* **DIRECTIONS**
Set down every record below exactly as it stands, minus the pictures.

※

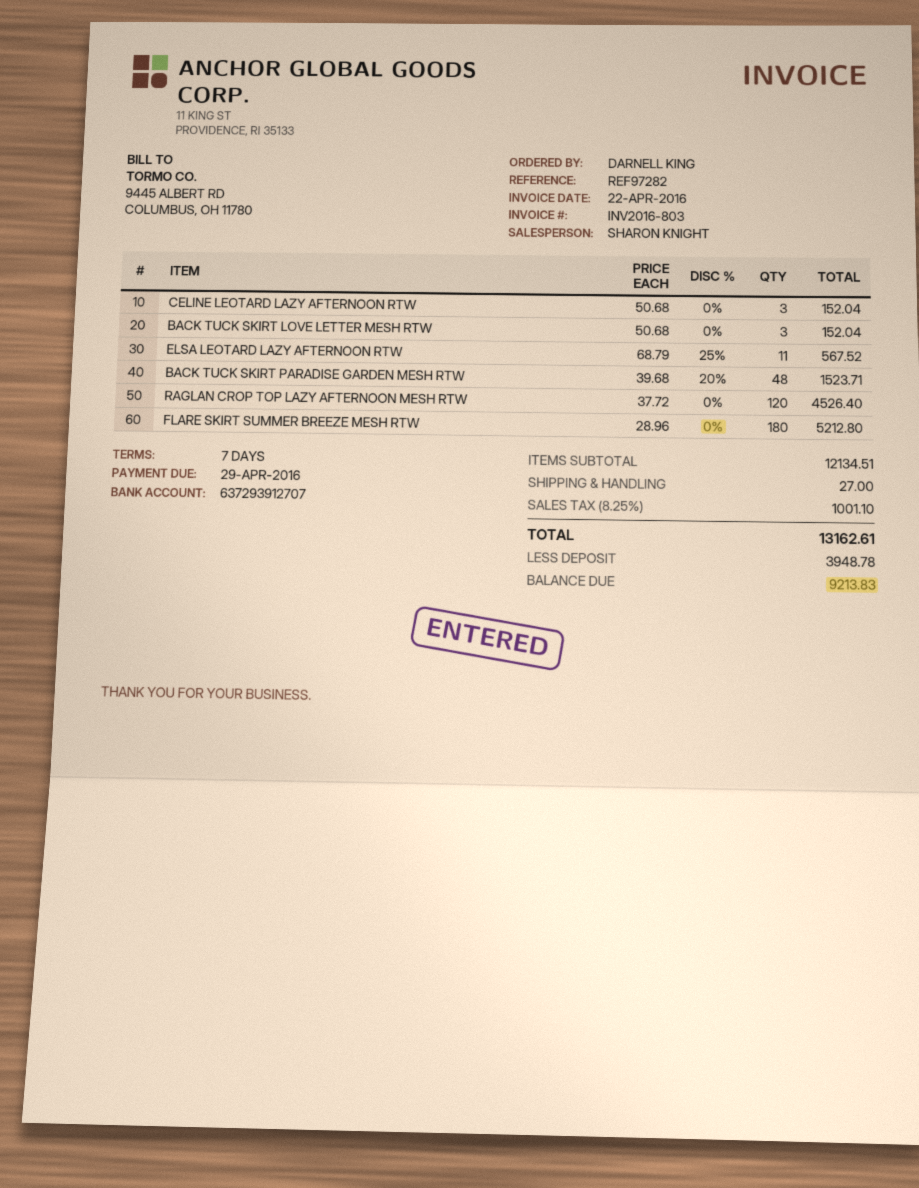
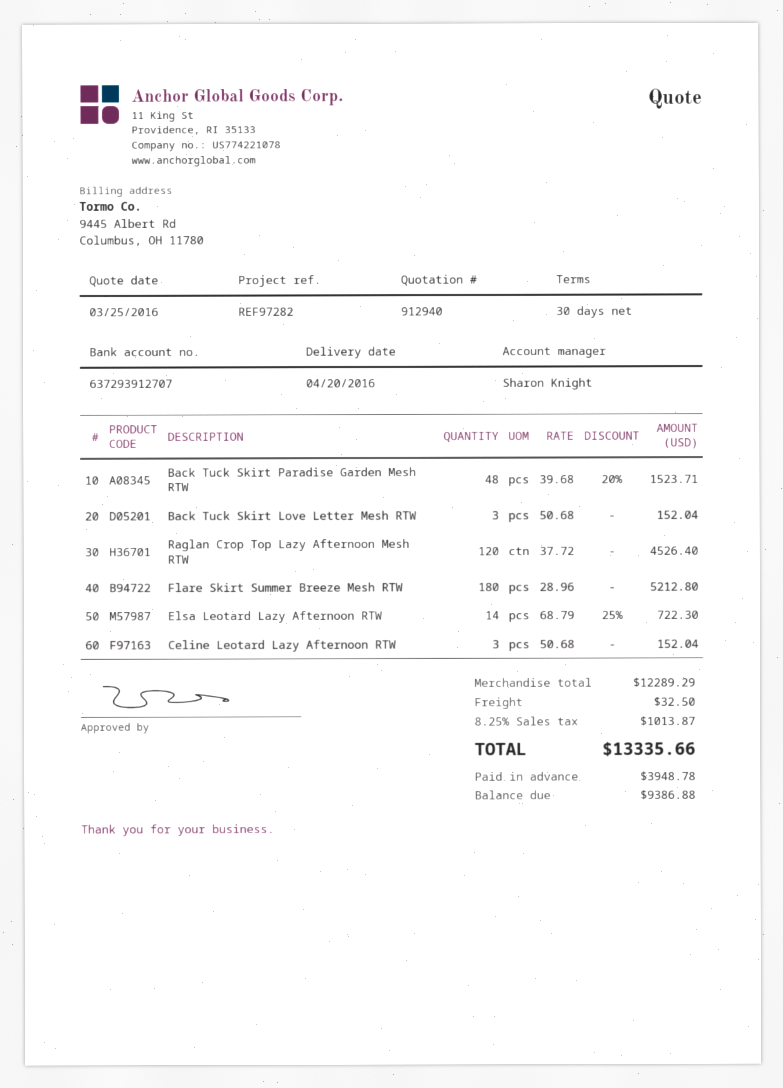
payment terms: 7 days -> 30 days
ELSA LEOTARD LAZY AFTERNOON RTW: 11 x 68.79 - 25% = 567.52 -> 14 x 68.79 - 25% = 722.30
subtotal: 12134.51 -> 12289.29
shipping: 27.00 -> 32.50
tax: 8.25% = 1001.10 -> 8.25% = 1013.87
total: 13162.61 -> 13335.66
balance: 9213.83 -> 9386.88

※

* **FINISHED TASK**
payment terms: 7 days -> 30 days
ELSA LEOTARD LAZY AFTERNOON RTW: 11 x 68.79 - 25% = 567.52 -> 14 x 68.79 - 25% = 722.30
subtotal: 12134.51 -> 12289.29
shipping: 27.00 -> 32.50
tax: 8.25% = 1001.10 -> 8.25% = 1013.87
total: 13162.61 -> 13335.66
balance: 9213.83 -> 9386.88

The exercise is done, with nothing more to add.